He gave her a small, sad smile. It wasn’t often he let down his own defenses of humor and jokes and light speaking, but he would do so with this, his favorite aunt. "We went with him to help him, thinking we’d be protecting him. But we couldn’t. I guess Merry and I feel as guilty for not protecting him as he felt for not being able to keep us safe." He squeezed her near hand, then turned back toward the wing where the Master’s family had their rooms.

The door to what had been Frodo’s room after his parents’ death was cracked open, and peering inside Pippin could see Merry draped across the bed, a book in his hands. The fir and holly branches that Frodo had always preferred as decorations for his room during Yule season lay along the edges of his shelves, while the wide-mouthed glass bottle Merry had decorated for him one year with glued-on colored tissue paper squares, the jar with the low candle holder fitted into it, sat on the bedside table. Frodo had explained one year to Pippin that Merry had decorated the jar for him the Yule Merry was seven, the last Yule Frodo had spent as a resident of Brandy Hall; Frodo had loved it and treasured it, and had left it there in his room to have among the decorations when he and Bilbo would come to celebrate Yule with the Brandybucks. A candle burned within the jar now, and colored light flickered around the room. The room smelled of the evergreen boughs and juniper berries that covered the shelves and the cinnamon-scented candle.

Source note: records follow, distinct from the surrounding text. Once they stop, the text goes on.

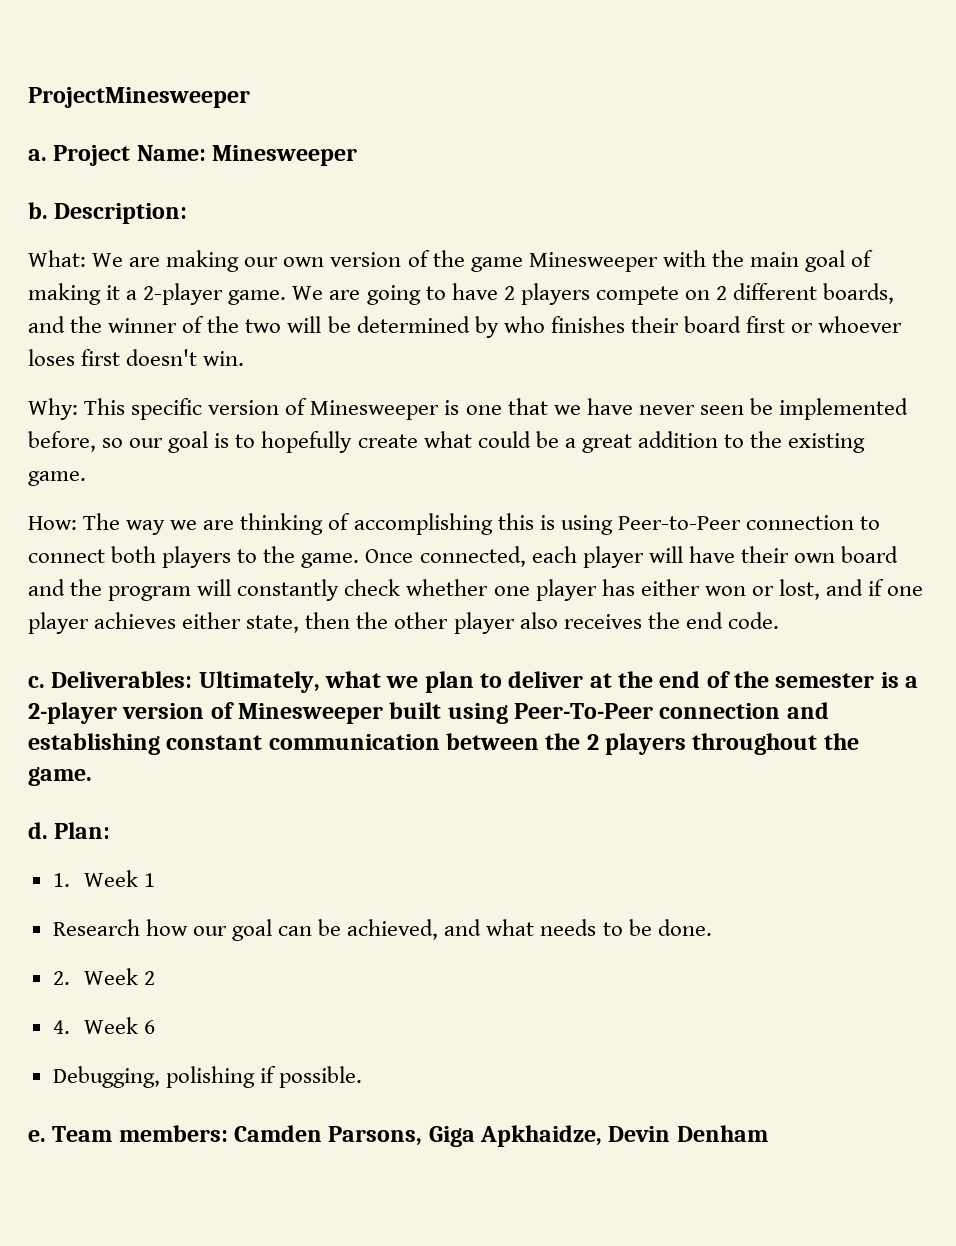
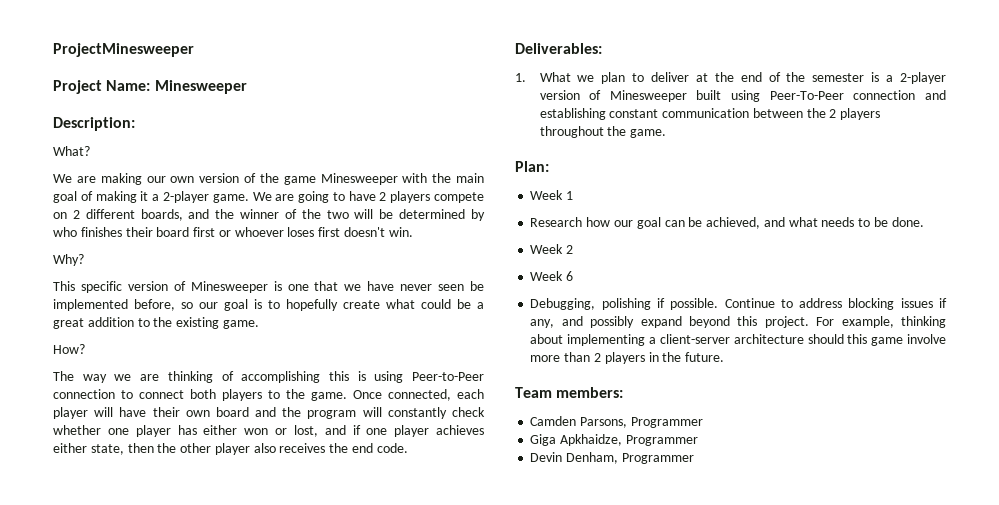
- a.
- b.
- What: We are making our own version of the game Minesweeper with the main goal of making it a 2-player game.
+ What?
+ We are making our own version of the game Minesweeper with the main goal of making it a 2-player game.
- Why: This specific version of Minesweeper is one that we have never seen be implemented before, so our goal is to hopefully create what could be a great addition to the existing game.
+ Why?
+ This specific version of Minesweeper is one that we have never seen be implemented before, so our goal is to hopefully create what could be a great addition to the existing game.
- How: The way we are thinking of accomplishing this is using Peer-to-Peer connection to connect both players to the game.
+ How?
+ The way we are thinking of accomplishing this is using Peer-to-Peer connection to connect both players to the game.
- c. Deliverables: Ultimately, what we plan to deliver at the end of the semester is a 2-player version of Minesweeper built using Peer-To-Peer connection and establishing constant communication between the 2 players throughout the game.
+ Deliverables:
+ 1. What we plan to deliver at the end of the semester is a 2-player version of Minesweeper built using Peer-To-Peer connection and establishing constant communication between the 2 players throughout the game.
- d.
- 1. Week 1
+ Week 1
- 2. Week 2
+ Week 2
- 4. Week 6
+ Week 6
- Debugging, polishing if possible.
- e. Team members: Camden Parsons, Giga Apkhaidze, Devin Denham
+ Debugging, polishing if possible. Continue to address blocking issues if any, and possibly expand beyond this project. For example, thinking about implementing a client-server architecture should this game involve more than 2 players in the future.
+ Team members:
+ Camden Parsons, Programmer
+ Giga Apkhaidze, Programmer
+ Devin Denham, Programmer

Merry glanced up from the bed, giving his younger cousin a sad smile. "I knew you would find me," he said softly.

"I felt it my duty to come and instruct Aunt Esme on how to hang the mistletoe," Pippin said, looking down his nose at his cousin. "Feeling the room needs someone to read in it so it remembers him?"

Merry shrugged as he looked back at the book lying on the counterpane. "Perhaps," he said. "This is one of the translations of Elvish tales Bilbo gave him when he was small. It falls open to the story of how Beren met Lúthien. I was just remembering how Strider sang part of the lay there below Weathertop, and thinking how Frodo must have recognized it then. And to think when Frodo read it to me when I was a lad I thought it was just another story. I never dreamed it could have been true, much less I’d come to meet their great-granddaughter, who’d make the same choice."

Pippin nodded as he entered the room and sat on the bed near Merry’s shoulder. "Even Frodo had a bit of a shock, I think, realizing just how many of the stories he loved to read and tell and hear were part of the same story we found ourselves caught in, as Sam pointed out to all of us while we were in Ithilien. But when you were small did you ever dream that there was a real Beren One-hand?"

Merry shook his head. "No," he said, "I never did." He looked up with a lopsided smile. "I put him in the category of things as likely to be true as the return of the King." Both gave slight laughs. Merry shifted to sit upright, his legs crossed in front of him. "It’s just hard to think that we’ll not spend Yule with him again, Pip—that he’ll never hide the mistletoe up on the trim for the door again, like he did a few years ago, and then have Estella, Pervinca, Melilot, and Lilac Bunce hiding in the room waiting to catch and kiss us as we go inside in search of him."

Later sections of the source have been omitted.